Theresa May called the June 8 election in the hope of securing a stronger hand as the UK went into Brexit talks. Instead, the Conservatives have come out weakened and there is a question mark over the Prime Minister’s future.

Short of a parliamentary majority, Mrs May is clinging to an alliance with the Democratic Unionist Party of Northern Ireland, which strongly supported leaving the EU but wants to remain in the Customs union and avoid a hard border.

The DUP’s 10 MPs would be enough to give her a working majority in the new parliament - particularly as Sinn Fein have confirmed that their seven MPs will not be taking their seats.

A formal coalition - with DUP ministers sitting alongside Conservatives in cabinet - does not appear to be on the cards.

One possibility, however, could be a “confidence and supply” arrangement - with the DUP agreeing to back the Government on the budget and any vote of confidence, while deciding other measures on a vote-by-vote basis.

Yesterday Mrs May came under fierce criticism from other political parties including Labour and the Liberal Democrats.

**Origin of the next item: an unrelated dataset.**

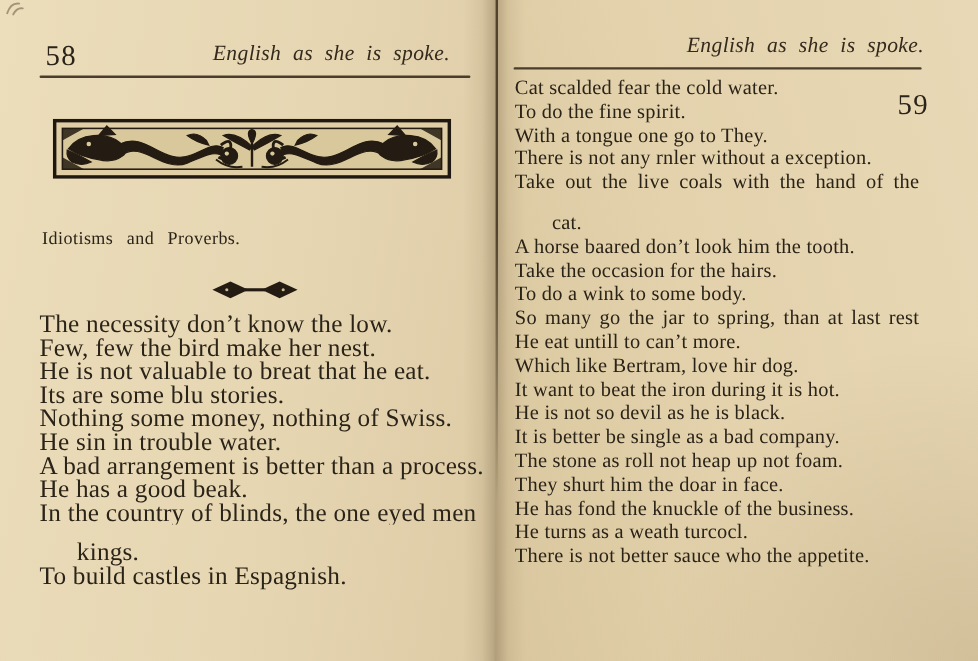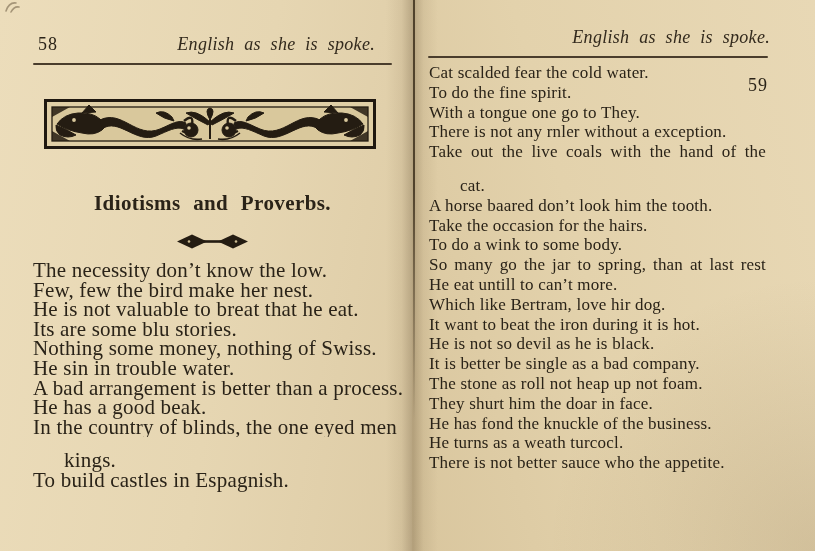"58" .pagenum { font-size: 18px -> 24px }
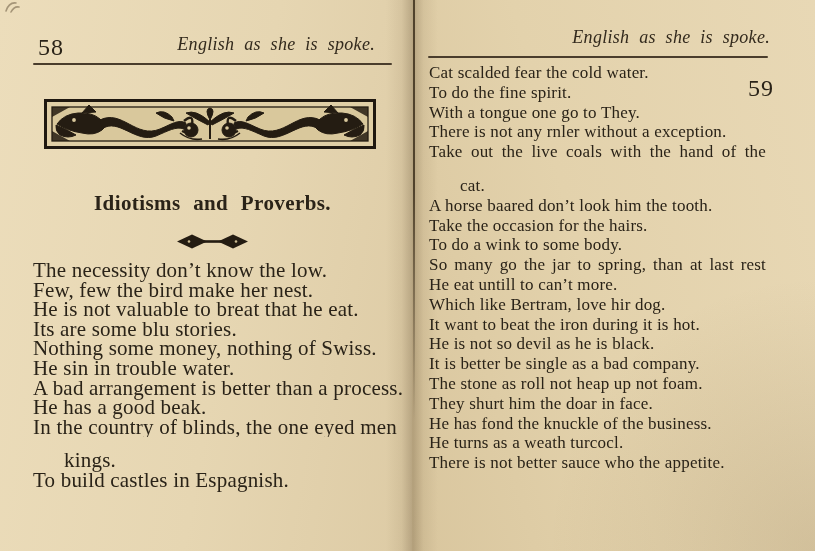"Idiotisms and Proverbs." .section-title { font-size: 21px -> 15px; font-weight: bold -> none; text-align: center -> left }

There were calls for her to step down.

The election result heralds weeks of uncertainty and could impact on Brexit talks that are due to start in just over a week.

The many voices in the UK parliament who championed a soft version of Brexit now carry more weight. The outcome of the vote means they cannot be ignored.

It may be that there will be a greater impetus to find consensus and compromise between the two extremes in the Brexit debate.

There is some urgency in all of this because, as EU leaders reminded the UK yesterday, the clock is ticking and the two-year deadline looms. Without clarity, the risk is that the UK will crash out of the EU without any sort of of deal, the hardest Brexit of all.

Amid the upheaval, there is a silver lining for Gibraltar.

Months of lobbying and campaigning – not just by the Gibraltar Government and its London office, which have conducted sterling work, but by other politicians too and the community as a whole – ensured our concerns and aspirations were firmly on the radar in the run-up to polling day.

All the main political parties included commitments to Gibraltar in their manifestoes and most of the MPs who staunchly back our cause were re-elected.

Without a majority government, the UK parliament will have a greater voice in the Brexit process. And across the political spectrum, Gibraltar has friends who will fight our corner.

In the weeks ahead, Gibraltar must tread a fine line.

We must continue to ensure our concerns about Brexit are noted and that UK ministers and MPs take account of our needs for the future. Our voice must not be drowned out.

But the political turmoil unleashed in the UK is filled with pitfalls and we must also be wary.

The last thing we need is to get tangled in the horse trading and politicking that will inevitably follow yesterday’s dramatic result.